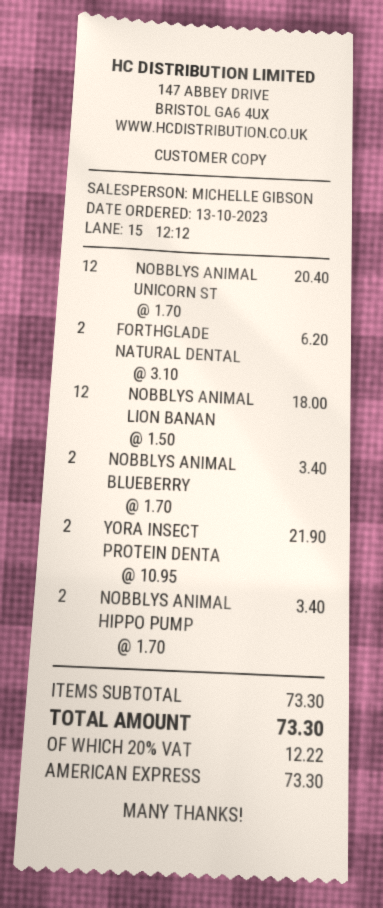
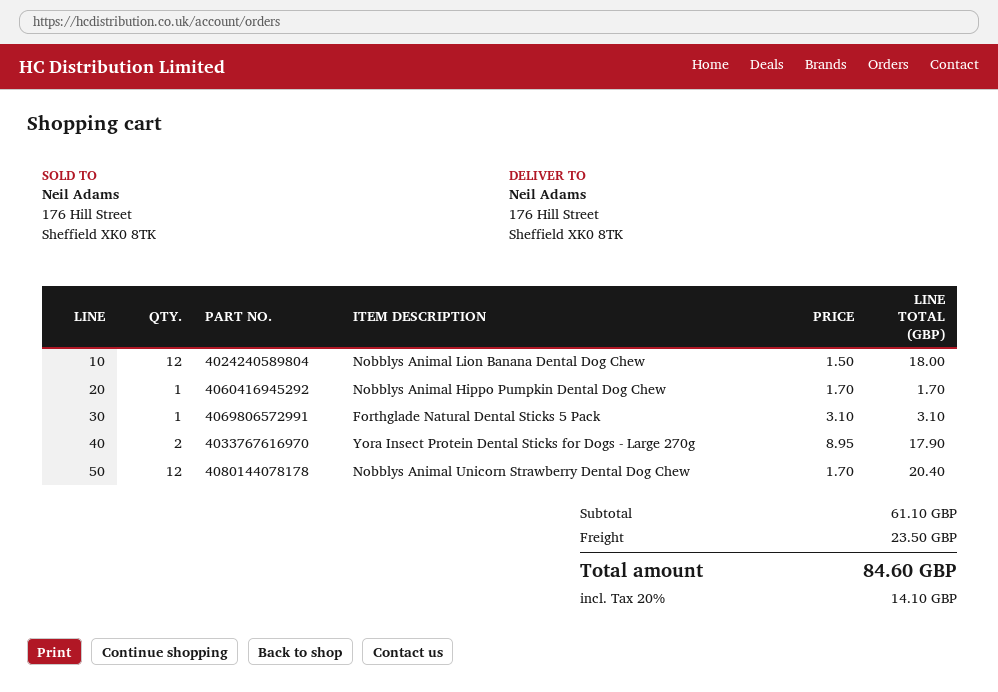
FORTHGLADE NATURAL DENTAL: 2 x 3.10 = 6.20 -> 1 x 3.10 = 3.10
NOBBLYS ANIMAL BLUEBERRY: 2 x 1.70 = 3.40 -> none
YORA INSECT PROTEIN DENTA: 2 x 10.95 = 21.90 -> 2 x 8.95 = 17.90
NOBBLYS ANIMAL HIPPO PUMP: 2 x 1.70 = 3.40 -> 1 x 1.70 = 1.70
subtotal: 73.30 -> 61.10
shipping: none -> 23.50
tax: 20% = 12.22 -> 20% = 14.10
total: 73.30 -> 84.60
┄┄┄┄┄┄┄┄┄┄┄┄┄┄┄┄┄┄┄┄
Each line in the entries above that includes the string "none" should be extracted.

NOBBLYS ANIMAL BLUEBERRY: 2 x 1.70 = 3.40 -> none
shipping: none -> 23.50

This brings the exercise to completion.